- Born: December 25, 1907 Pickens, West Virginia
- Died: June 10, 2009 (aged 101) Walnut Creek, California
- Education: George Washington University (BA, 1933), Johns Hopkins University (PhD 1936)
- Known for: Double-reciprocal plot
- Children: 11 great-greatgrandchildren at the time of his death
- Scientific career
- Fields: Biochemistry
- Institutions: U.S. Department of Agriculture, Western Regional Research Center, Albany, California

= Hans Lineweaver =

American biochemist

Hans Lineweaver (December 25, 1907 – June 10, 2009) was an American physical chemist, who is credited with introducing the double-reciprocal plot or Lineweaver–Burk plot. The paper containing the equation was co-authored by Dean Burk, and was entitled "The Determination of Enzyme Dissociation Constants (1934)". It remains the most frequently cited paper to appear in the Journal of the American Chemical Society. Lineweaver and Burk collaborated with the eminent statistician W. Edwards Deming on the statistical analysis of their data: they used the plot for illustrating the results, not for the analysis itself.

Linearizations of the Henri-Michaelis-Menten law of enzyme kinetics were important in the era before general availability of computers to determine the parameters V_{max} and K_{m} from experimental data, even though there are significant statistical problems involved in this procedure. These are still used for data presentation. All three possible methods of linearization (now often called Lineweaver-Burk, Eadie-Hofstee and Hanes plots, respectively) were originally proposed by Barnet Woolf, who was unable to formally publish them due to injuries received in a car accident. However, he had discussed them with his close friend and fellow member of the British Communist Party, J. B. S. Haldane, who referred to them in his seminal book on enzyme kinetics. However, the linearizations were largely ignored until they were re-invented by the authors whose name they now bear.

Lineweaver developed the Lineweaver–Burk equation in 1934 while still a graduate student, working as a laboratory assistant under Burk at the U.S. Department of Agriculture in Washington, D.C. He was an internationally recognized authority on food technology as applied to the processing, preservation and safety of poultry and eggs.

==Early life==
Lineweaver received his Bachelor of Arts degree in chemistry from George Washington University in 1930, and continued on to receive his Master of Arts degree there in 1933. He obtained his PhD in physical chemistry from Johns Hopkins University in 1936. In 1929, a year before graduating, he was appointed a junior scientific aide to the U.S. Department of Agriculture, and worked as a chemist in the fertilizer section of the Bureau of Chemistry and Soils. In 1930, Lineweaver was transferred to the Food Research Division of the USDA as an associate chemist, pursuing enzyme research. In 1939, he was transferred to the newly built Western Regional Research Laboratory of the USDA in Albany, California, as senior biochemist and head of the enzyme section in the biochemical division. During and after World War II, Lineweaver collaborated with the Quartermasters Corps of the Armed Services in enzyme work related to poultry and powdered egg flavor and processing. In 1948, he was appointed chief of the WRRL Poultry Laboratory in 1949, a position he held until his retirement in 1973, after 44 years of continuous service for the U.S. Department of Agriculture.

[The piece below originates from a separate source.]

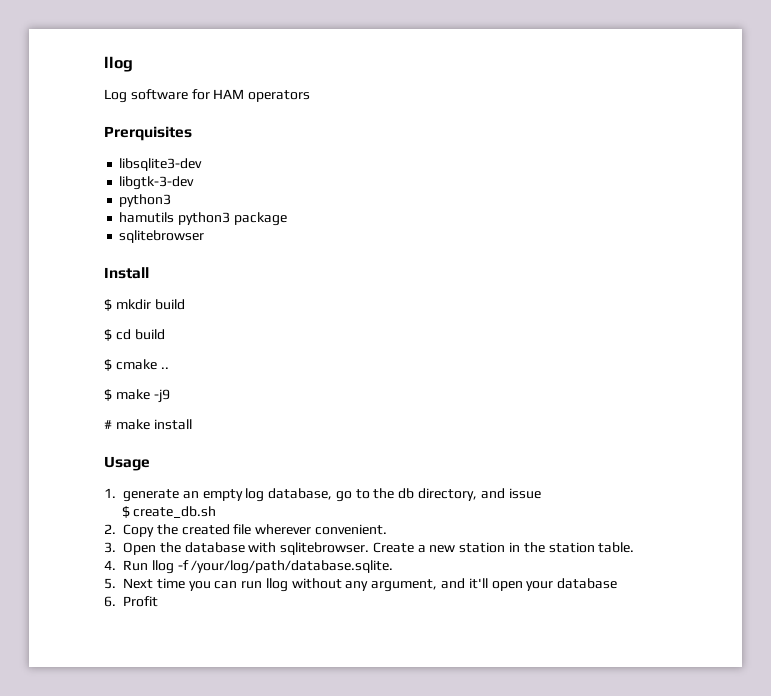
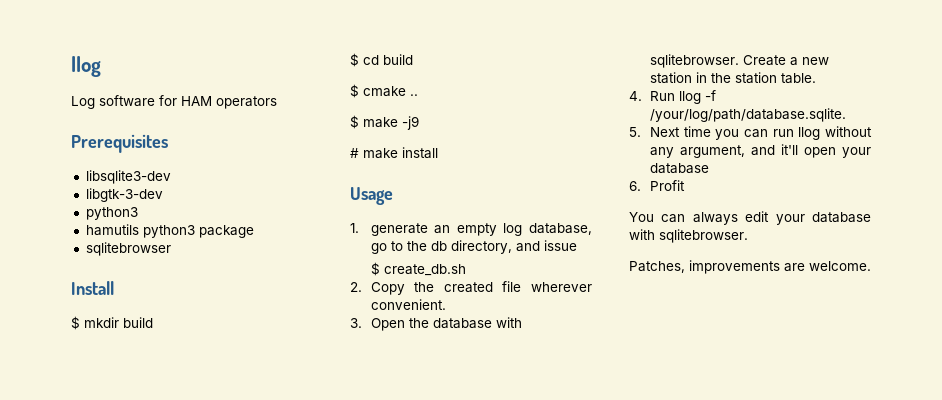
[104,126,192,141] Prerquisites -> [71,134,168,153] Prerequisites
(158, 601) none -> [629,211,871,225] [629,229,748,243] [629,260,871,274] // You can always edit your database with sqlitebrowser. // Patches, improvements are welcome.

During his career, Lineweaver was the author or co-author of nearly 100 technical publications and six patents, over half of which concern aspects of poultry and eggs, such as effects of processing on tenderness, and the remainder with enzymology or other aspects of biochemistry, including, for example, a review of pectic enzymes. He and his team developed the first USDA-approved method of pasteurizing egg white, and established a process of converting waste feathers into feed. He has received honors, citations and awards, including the Nicholas Appert Award from the Institute of food Technologists (IFT) in 1973. Hans was a President of the IFT in 1971, and was appointed by the State Department to chair the U.S. Delegation to the 12th World Poultry Congress in Australia in 1962. He was an active member or chairman of organizations including the American Chemical Society, the Poultry Science Association, the World Poultry Science Association, the Poultry and Egg National Board, the Institute of American Poultry Industries, and the American Society of Biological Chemists.

==Personal life==
Hans Lineweaver was born in Pickens, West Virginia, on Christmas Day, 1907, the second child of Rev. Dr. Jesse Luther and Lucille Lineweaver. He was married in 1936 to Margaret Peggy Coon of Baltimore, MD, and was the father of 2, the grandfather of 15, the great-grandfather of 29 at the time of his death, and the great-great-grandfather of 11. He lived in retirement in Walnut Creek, California. Lineweaver died in Walnut Creek on June 10, 2009, at age 101.